Veterans Center celebrates 10 years serving military-connected students at UMSL

by | Dec 12, 2022

Members of the campus community gathered last Wednesday to mark the anniversary and paid special tribute to Jim Craig for his role in launching the center and helping it grow.
Associate Dean Jim Craig holds up a copy of the strategic plan to create the Veterans Center while speaking at its 10th anniversary celebration

Associate Dean Jim Craig holds up a copy of the strategic plan to create the UMSL Veterans Center while speaking at a celebration to mark its 10th last week in the Millennium Student Center. (Photos by August Jennewein)

Josh Evans recently went looking through storage in Clark Hall and found the blue posterboard used 10 years ago at the grand opening of the Veterans Center at the University of Missouri–St. Louis.

Evans, the coordinator of the Veterans Center, had it on display in the Century Rooms of the Millennium Student Center last Wednesday night as members of the campus community gathered exactly a decade later to mark the anniversary.

The evening event offered a chance to celebrate the invaluable service the center has provided thousands of military-connected students since its founding. Those in attendance paid special tribute to the role Associate Teaching Professor Jim Craig has played in making it into what it is today.

“In any given semester, we have approximately 300 to 350 student veterans, and they bring to our campus community a wealth of unique strengths, such as discipline, work ethic, maturity, a focus on achievement and progress that is mission-minded,” Evans said. “They bring lived experience with core values, leadership and followership skills, to name just a few. Assisting veterans as they transition from the military to academia is central to our work. We walk alongside them, to engage and empower them to build on the strengths that they bring and to develop and gain new knowledge and skills they can use in their future.

“We serve as a first-stop resource for our vets. When they have any issues on campus, they call us, and we talk it out. We figure out what they need, and we get them connected to whoever on campus can help them.”

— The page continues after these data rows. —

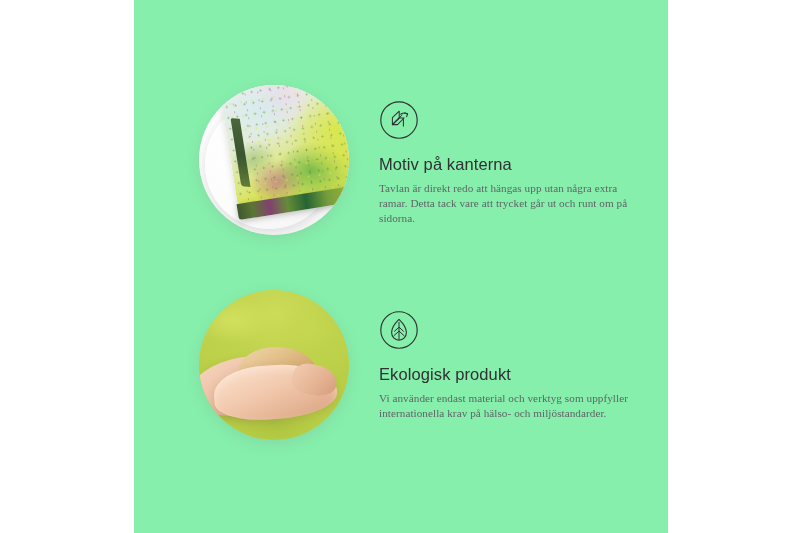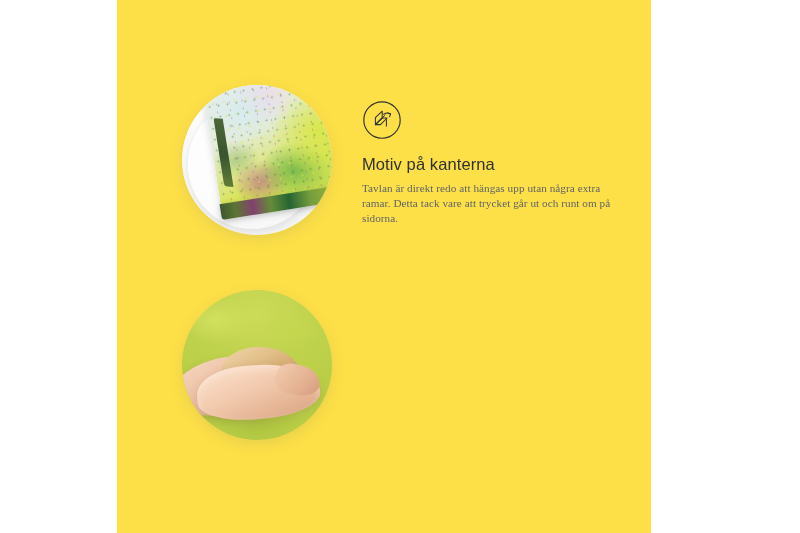--- a/index.html
+++ b/index.html
@@ -17,25 +17,25 @@
   #stage {
     position: relative;
     width: 800px;
     height: 533px;
     background: #ffffff;
   }
 
   
   #panel {
     position: absolute;
-    left: 117px;
+    left: 134px;
     top: 0;
     width: 534px;
     height: 533px;
-    background: #fde047;
+    background: #86efac;
   }
 
   
   .feature {
     position: absolute;
     left: 0;
     width: 534px;
   }
   #feature-edges   { top: 60px;  height: 200px; }
   #feature-eco     { top: 265px; height: 200px; }
@@ -302,17 +302,34 @@
     <section class="feature" id="feature-eco">
 
       <div class="media" id="media-eco">
         <div id="eco-grass"></div>
         <div id="eco-hand-back"></div>
         <div id="eco-chips"></div>
         <div id="eco-hand-front"></div>
         <div id="eco-fingers"></div>
       </div>
 
+      <div class="copy" id="copy-eco">
+        <span class="feature-icon">
+          <svg viewBox="0 0 40 40" fill="none" xmlns="http://www.w3.org/2000/svg">
+            <circle cx="20" cy="20" r="18.2" stroke="#2f3133" stroke-width="1.15"></circle>
+
+            <path d="M20 9.4 C24.9 14.1 27.4 18.4 27.4 22.4 C27.4 26.7 24.1 30.2 20 30.2
+                     C15.9 30.2 12.6 26.7 12.6 22.4 C12.6 18.4 15.1 14.1 20 9.4 Z" stroke="#2f3133" stroke-width="1.1" stroke-linejoin="round"></path>
+
+            <path d="M20 12.3 L20 29.6" stroke="#2f3133" stroke-width="1.0" stroke-linecap="round"></path>
+
+            <path d="M15.6 21.2 L20 17.2 L24.4 21.2" stroke="#2f3133" stroke-width="1.0" stroke-linecap="round" stroke-linejoin="round"></path>
+            <path d="M15.0 25.6 L20 21.1 L25.0 25.6" stroke="#2f3133" stroke-width="1.0" stroke-linecap="round" stroke-linejoin="round"></path>
+          </svg>
+        </span>
+        <h2 class="feature-title">Ekologisk produkt</h2>
+        <p class="feature-desc">Vi använder endast material och verktyg som uppfyller internationella krav på hälso- och miljöstandarder.</p>
+      </div>
 
     </section>
 
   </div>
 </div>
 
 </body></html>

A video of retired Dean Ron Yasbin sharing the history of the Veterans Center plays during its 10th anniversary celebration

Retired Dean Ron Yasbin shares the origin story of the UMSL Veterans Center while speaking in a recorded video that played during the center’s 10th anniversary last Wednesday in the Century Rooms of the Millennium Student Center.

That type of support didn’t exist 10 years ago, as former College of Arts and Sciences Dean Ron Yasbin relayed while sharing the origin story of the Veterans Center in a video he recorded for the anniversary event.

At the time, in his role as dean, Yasbin had a standing student advisory group that was self-selecting.

“Basically, any student in Arts and Sciences could be part of the group,” he said, “and we would meet regularly to discuss their ideas, problems and what they weren’t happy about.”

During one meeting, half of the attendees were veterans, and they told Yasbin about how they were being “ping-ponged.” They found themselves unable to register for classes until their VA benefits were processed, but they couldn’t get their benefits approved until they registered for classes, and there was no one to help them navigate through the red tape.

Benjamin Ebert, a Navy veteran pursuing bachelor’s and master’s degrees in criminology and criminal justice, learned exactly what the experience was like while studying at a previous institution.

“There was no designated space for veterans to go, no designated person to help,” he said. “The person who was helping us fill out our paperwork was just somebody in the student affairs office who didn’t know anything about that. The paperwork they had me fill out initially wasn’t even the correct paperwork, so all my payments got denied. I actually had to do my own research, Googling things online and calling 1-800 numbers and figuring out how to sign up for my own college there.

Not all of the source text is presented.